Have you ever wondered why some organizations appear to transition to new ways of working after the completion of large projects or programs seamlessly, whilst others struggle and find the experience very disruptive? The answer may well be The Model Office.

When we think about testing we naturally think of testing the deliverables produced by individual products. We also think of testing the combination of these deliverables to test the end-to-end system. It is easy to forget that these deliverables will have a significant impact on ways of working, tools, and processes used within the organization. A Model Office can be used to address this.

The Model Office  is a working prototype of operations which reflects the production environment as closely as is practically possible. The Model Office allows us to validate the usefulness and effectiveness of the proposed solution. Participating in the Model Office are key Operations personnel who will ultimately be responsible for using the systems and processes once the execution of the project or program is complete.

The Model Office engages the key personnel involved in the transition at an early stage allowing early feedback on the new system as it is developed. It is also a great way to obtain buy-in from all necessary parties, as it allows us to demonstrate the benefits of the new system to them early on, and enables us to take onboard their feedback early, and thus adjust the solution to meet their needs. In addition it can also allow us to anticipate issues and address them before they arise.

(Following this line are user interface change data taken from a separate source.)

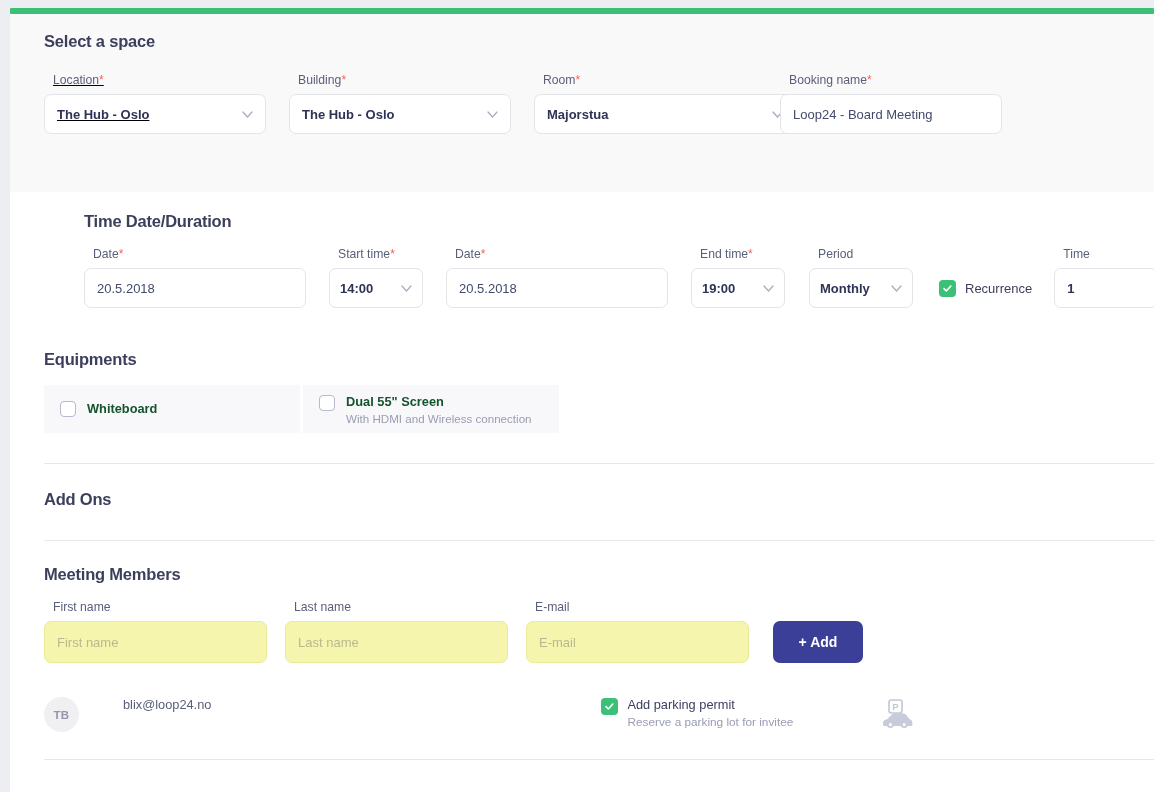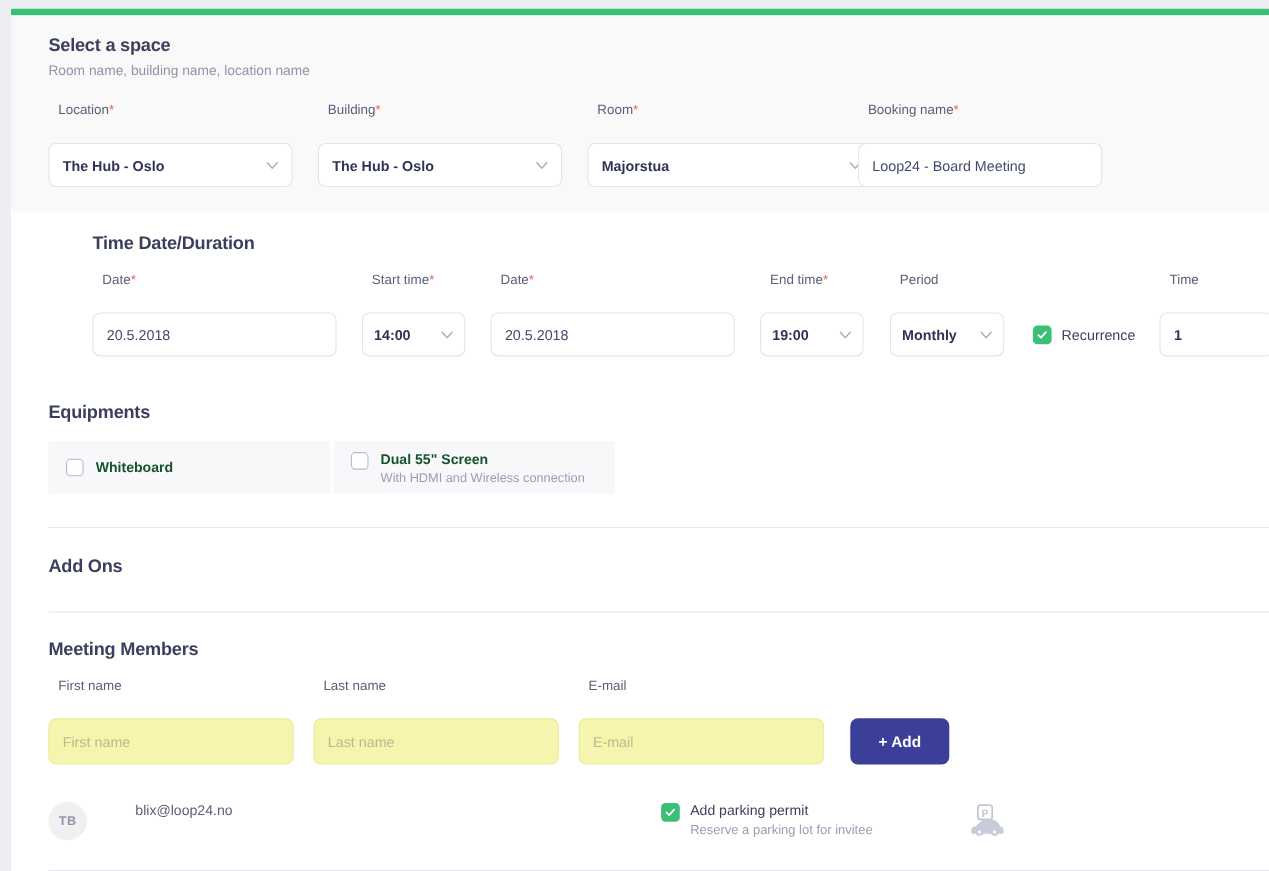"Room name, building name, location" p.sect-sub { html: <p>Room name, building name, location name</p> -> none }
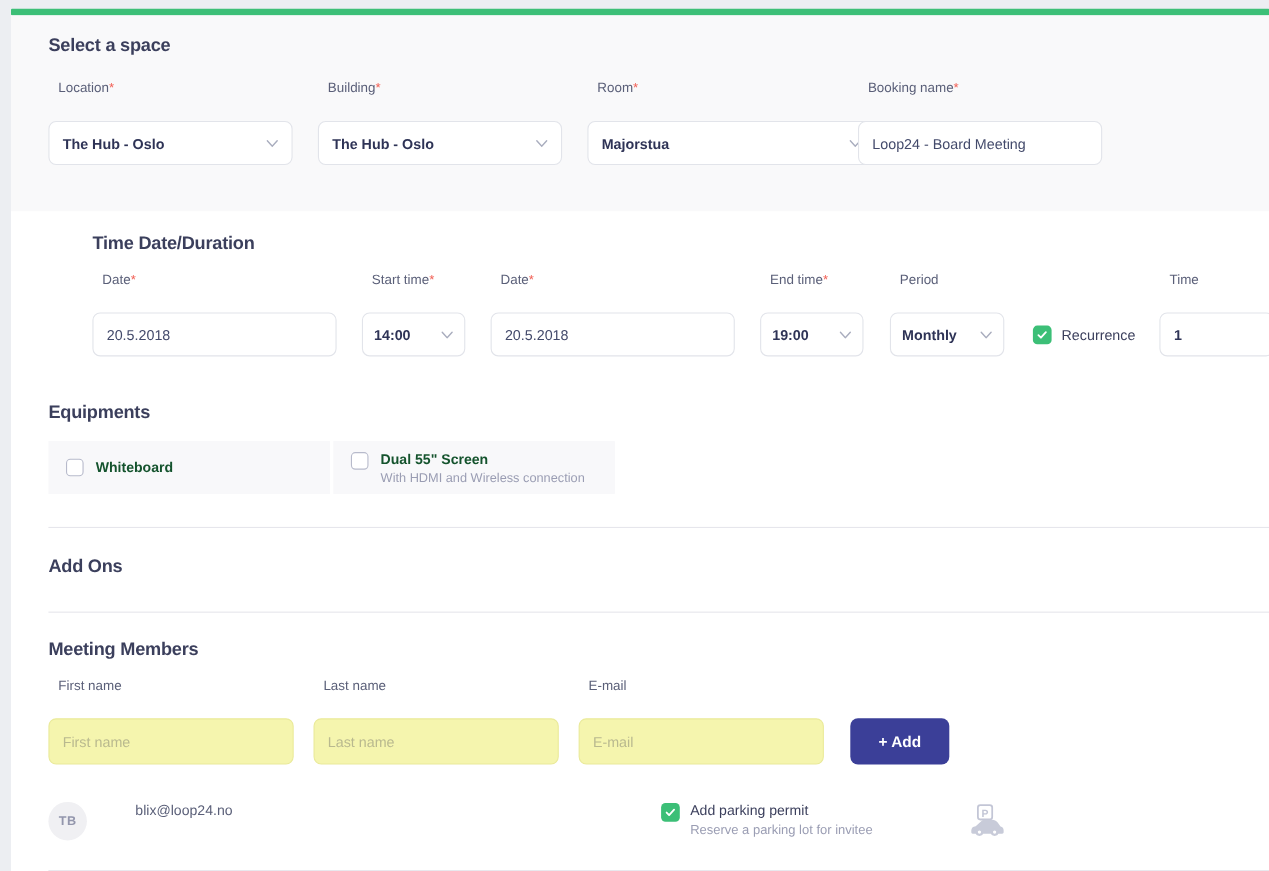"Location*" div.field { text-decoration: none -> underline }
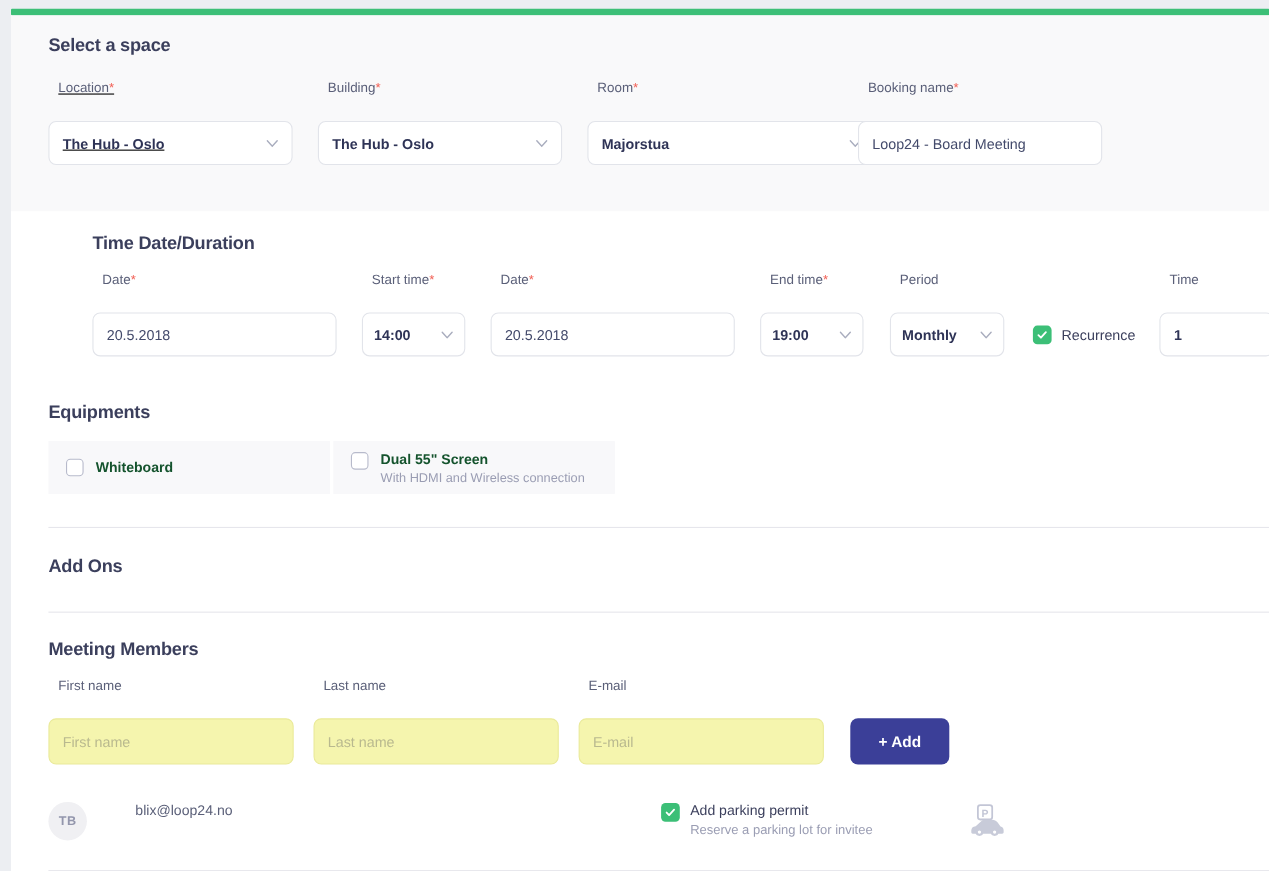"The Hub - Oslo" .control { margin-top: 16px -> none }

There are a number of benefits to a Model Office including:

  • It allows knowledge to be transferred to the operational teams at an early stage as the systems and processes develop, reducing the severity of the learning curve.
  • It gives operational and project team members the opportunity to use the system and processes as soon as possible, allowing us to identify gaps early
  • It encourages buy-in
  • It provides an environment allowing you to demonstrate the solution to a wider audience
  • After a number of Model Office sessions, as the system approaches its implementation and therefore go-live date, the members of the Model Office can champion educating the members respective teams on how to use the new systems, making the transition to the new systems much smoother.

The Model Office Process

In order for the Model Office to be a success it is essential to run it with very clear objectives throughout the duration of the project or program. Here is the process which I use:

model office process

Phase 1: The Planning Phase

The Model Office Planning Phase occurs at the start of program execution. The objective of this phase is to set-up everything necessary to facilitate the Model Office running throughout the duration of the program. This stage will typically contain the following steps:

  • Identify the key participants in the Model Office
  • Plan when Model Office sessions will take place. To do this you will need to align the Model Office workshops with key deliverables. If R&D are providing regular releases (for example monthly) then it will make sense to hold the sessions just after these releases are made.
  • Ensure an environment is available for use in the Model Office. This refers to ensuring a testing system exists and has enough data in it if necessary to reflect real world use.
  • Plan the desired outputs from the Model Office workshops, such as a prioritized list of recommended improvements, and a list of positives and negatives of the new system compared with any existing systems.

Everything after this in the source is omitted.